Your instructions:
In the listing below, find the line containing "gap: 20px ->" and the line containing "font-size: 11px ->", then copy exactly everything from the first through the second, except the pictures.
Data for analysis section start
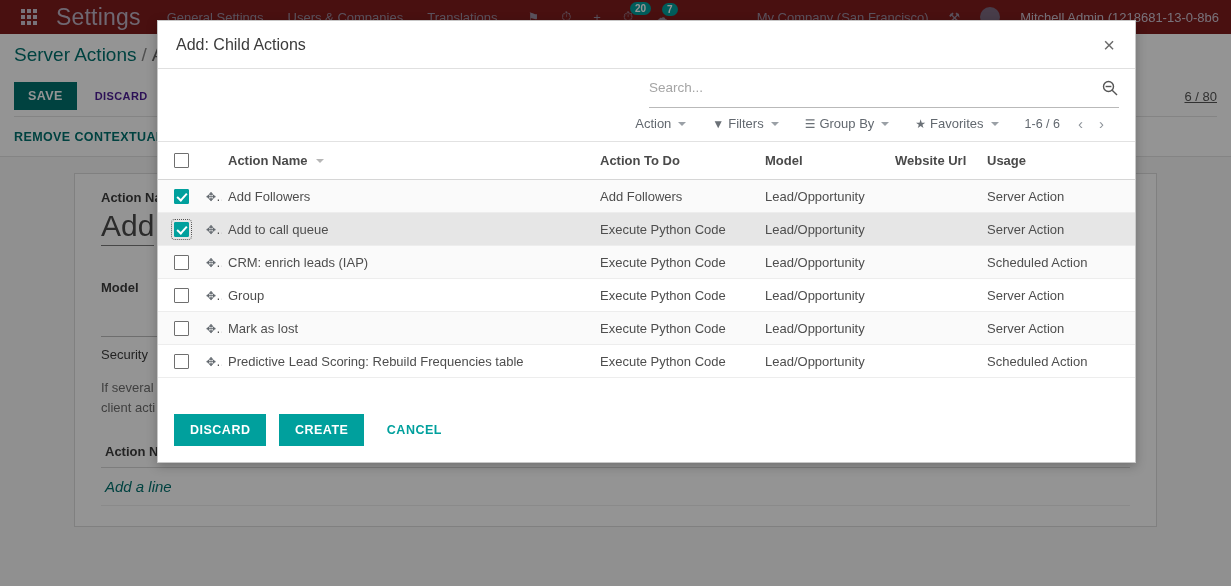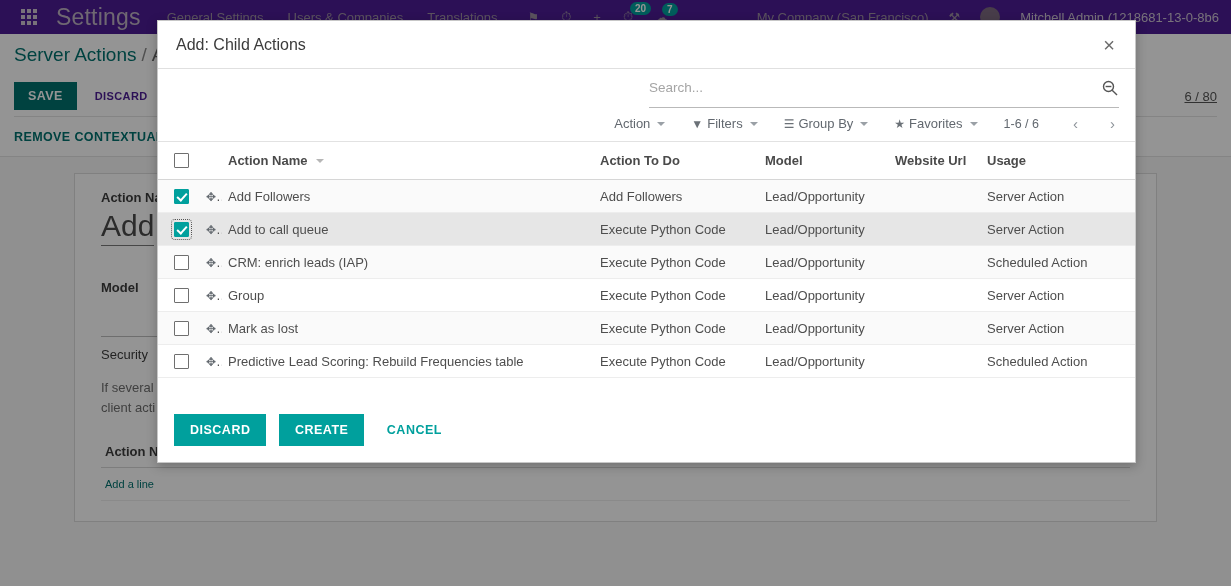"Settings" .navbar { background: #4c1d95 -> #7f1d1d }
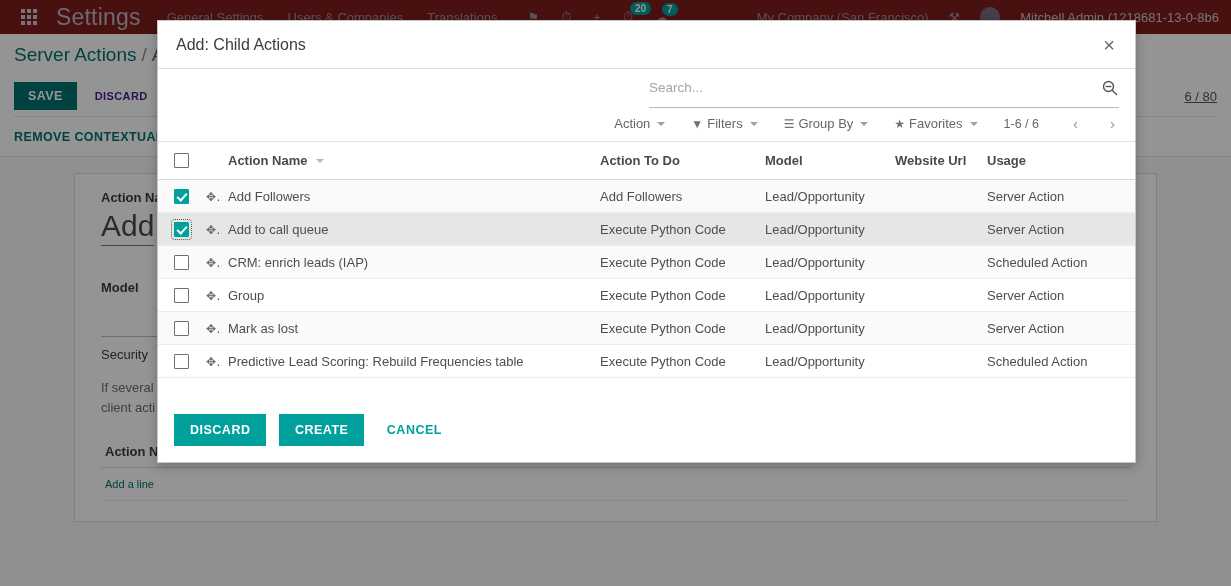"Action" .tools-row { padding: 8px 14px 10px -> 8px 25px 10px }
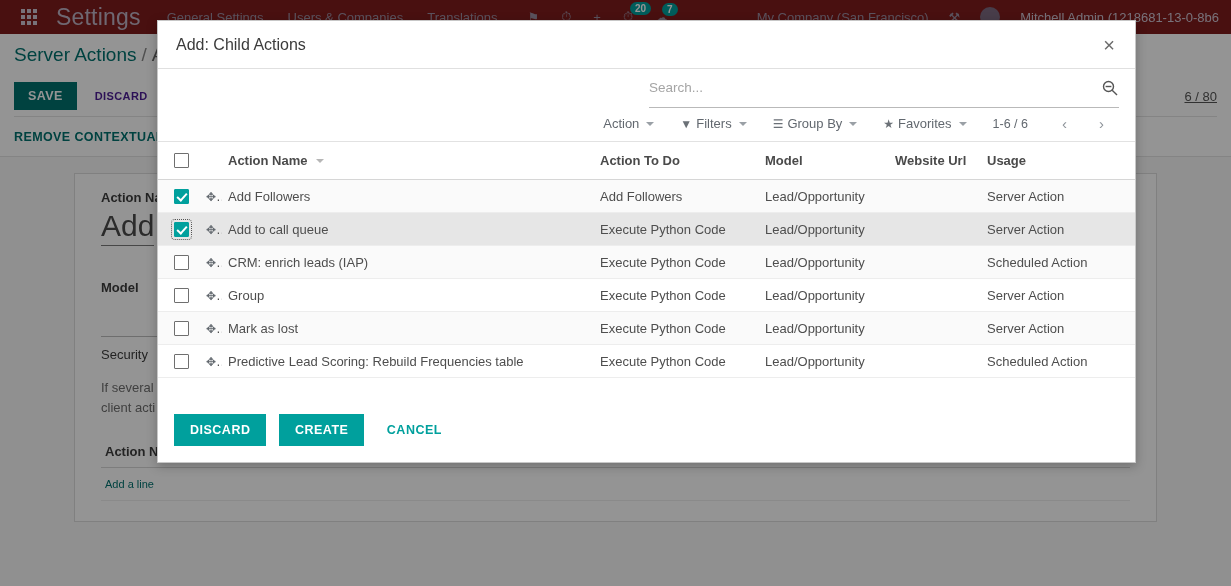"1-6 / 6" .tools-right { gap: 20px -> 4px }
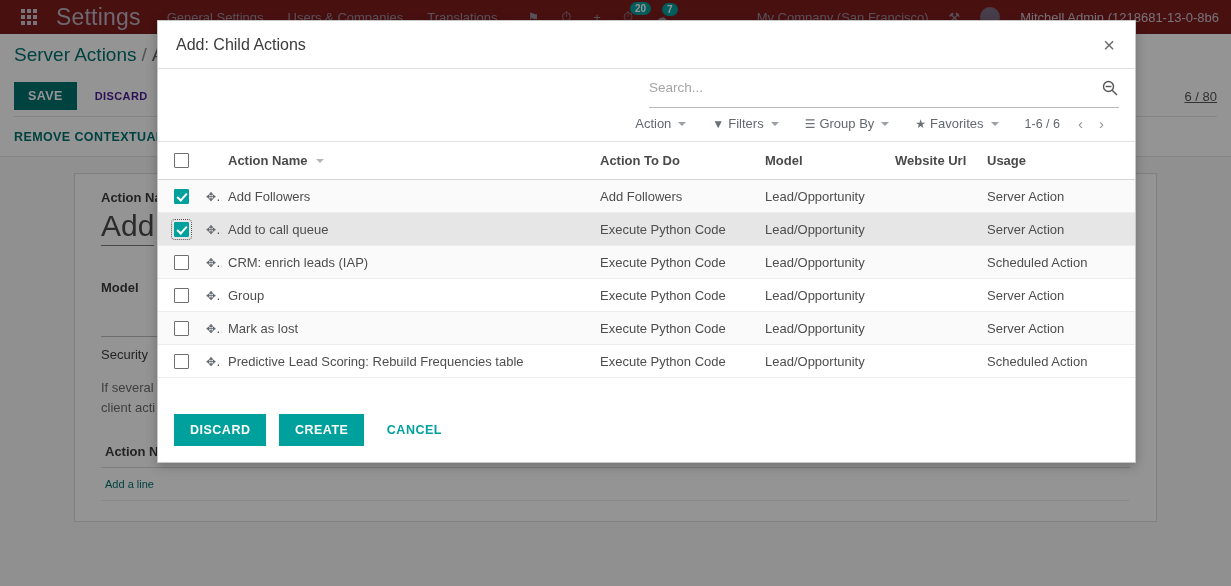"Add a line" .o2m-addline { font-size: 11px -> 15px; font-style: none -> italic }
Data for analysis section end
Data for analysis section start
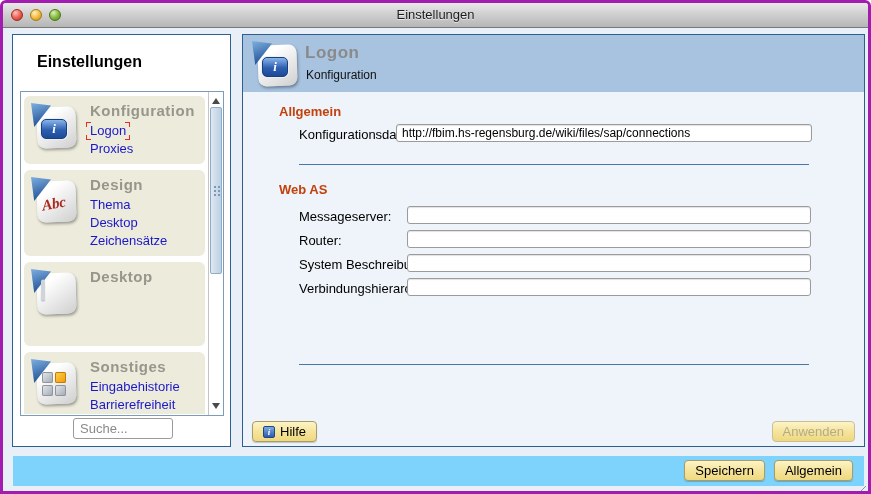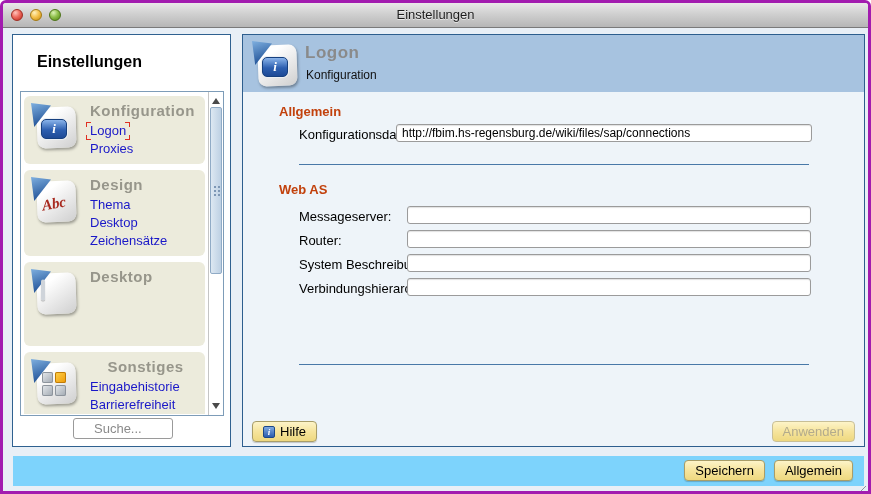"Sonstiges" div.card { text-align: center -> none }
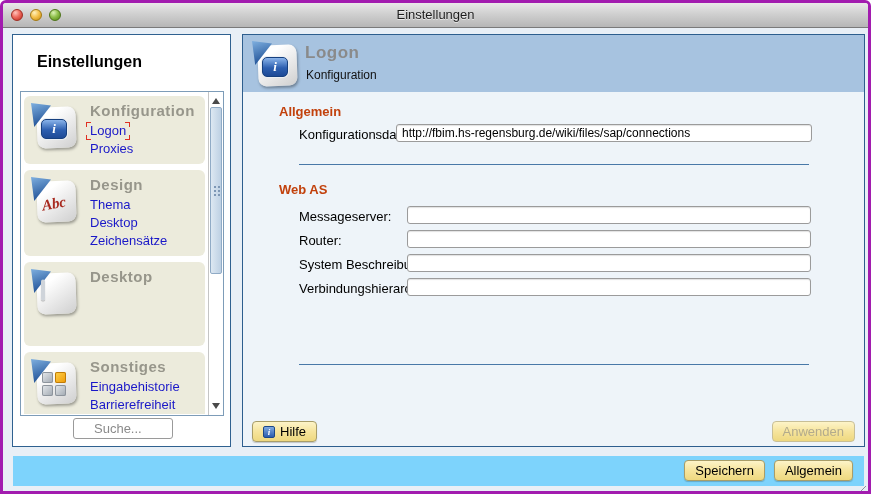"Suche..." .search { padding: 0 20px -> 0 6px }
Data for analysis section end
The completed task:
"1-6 / 6" .tools-right { gap: 20px -> 4px }
"Add a line" .o2m-addline { font-size: 11px -> 15px; font-style: none -> italic }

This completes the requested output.